Afghans traditionally use only a first name. The Western notion of first name + surname is so ingrained that Afghan first names (which happen to be double names, similar to American double names such as Mary Jane or Billy Bob) are frequently interpreted as first name + surname. For example, the Western press frequently referred to Abdul Haq, the Pashtun leader who was executed by the Taliban in October 2001, as Haq, although his name was a common Arabic double name: Abd (‘slave’), -ul (the Arabic definite article), Haq (one of the names for God).

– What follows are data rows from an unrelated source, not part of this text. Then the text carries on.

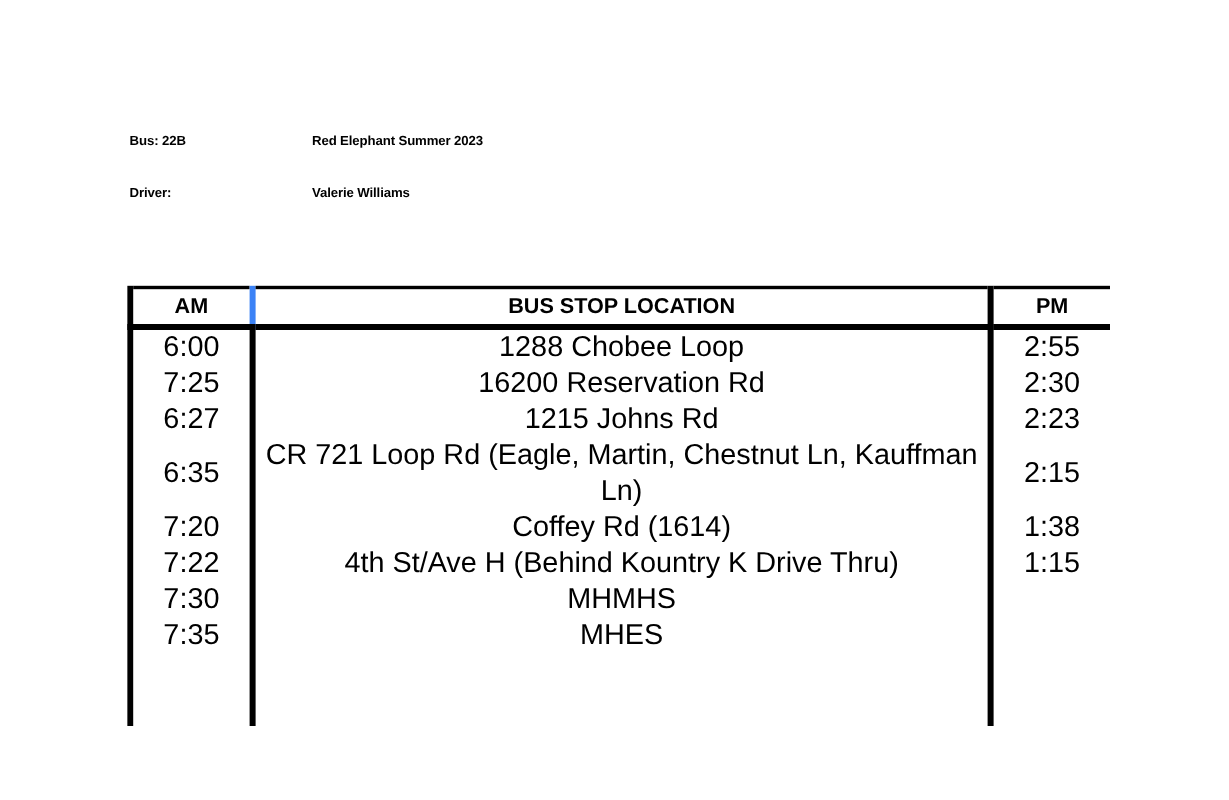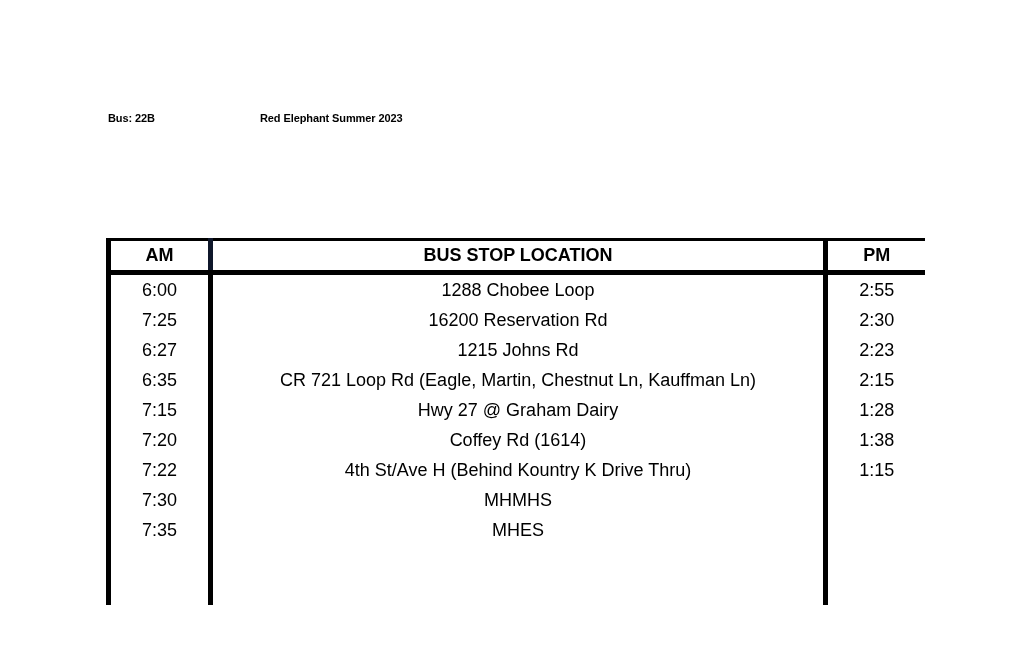"Driver:" div.heading-line { html: none -> <div> <span>Driver:</span> <span>Valerie Williams</span> </div> }
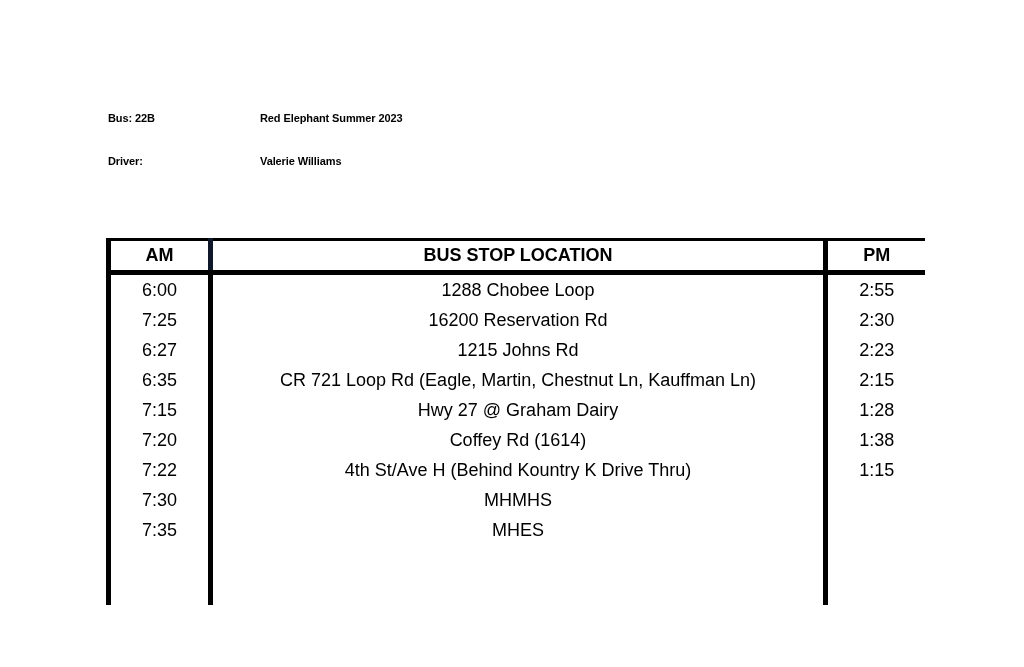"AM" table.schedule thead th.th-am { border-right: 5px solid #0f172a -> 5px solid #3b82f6 }
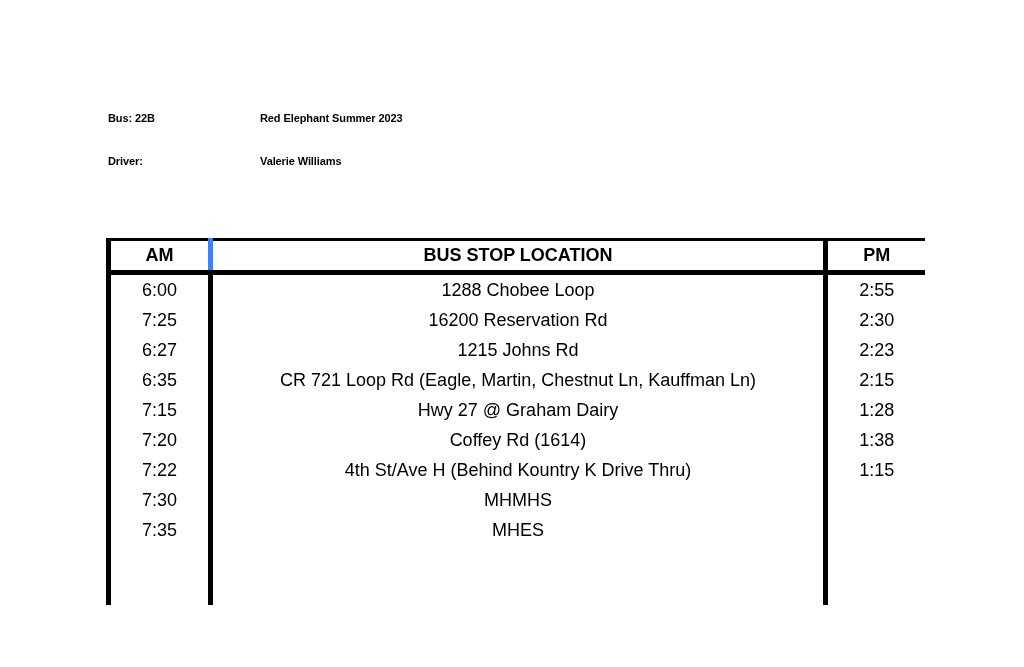"6:00" table.schedule th, table.schedule td { font-size: 18px -> 24px }
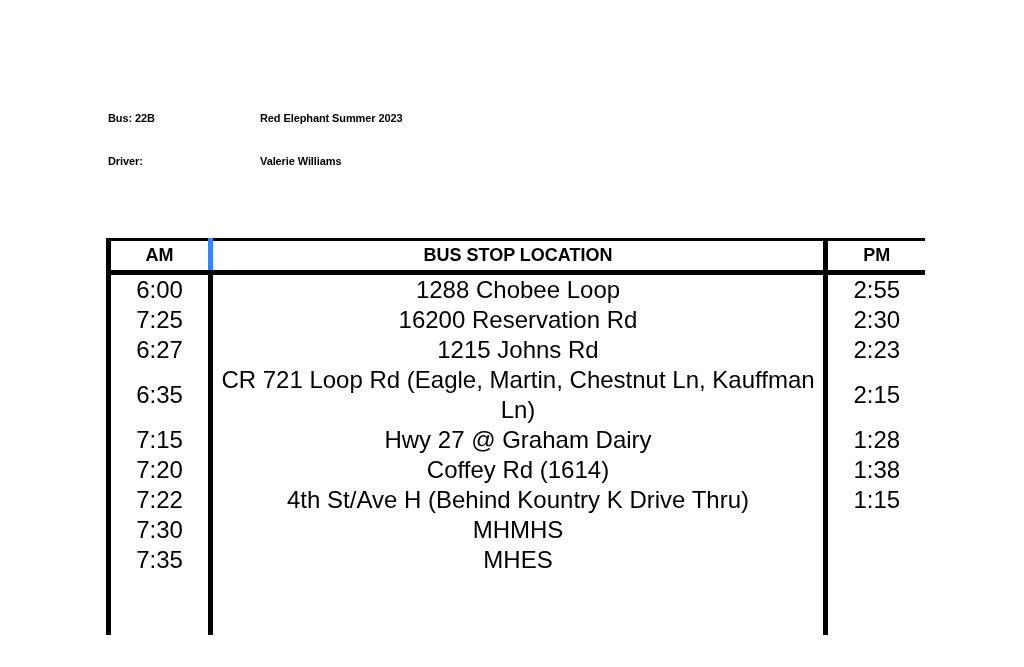"7:15" tr { html: <tr> <td>7:15</td> <td>Hwy 27 @ Graham Dairy</td> <td>1:28</td> </tr> -> none }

For practical reasons, Afghans who have any contact with the Western world almost always adopt a surname or have one adopted for them. Having surnames is also considered a status symbol. Those from prosperous or influential families used surnames for added recognition, whereas commoners did not. Pashtuns frequently adopt the names of their tribes as their last names: A clue to this is a last name that ends in -ai (the animate masculine singular ending in Pashto) or —i (the animate masculine plural), as, for example, Qalzai (the last name of one of the Pashtun exile commanders). Women adopt, or are assumed to have, the last names of their husbands or fathers.

Afghan male first names are frequently Arabic names, reflecting Islamic values. Fore example, any male name starting with Abd-ul- is an Arabic construction with the last word being one of the names for God, as in Abdul Haq, mentioned above. Names ending in -ullah or -allah ('Allah') and -din ('religion'), are Arabic, as in, for example, Habibullah, Atiqullah, and Jalaluddin.

Afghan girls are usually given traditional Arabic or Persian feminine names such as Laila, Nura, Jamila, and Nasrin. Pashtuns frequently give their girls names that are Pashto words for things of beauty and value – for example, Kawtara ('pigeon'), and Spogmay ('moon’).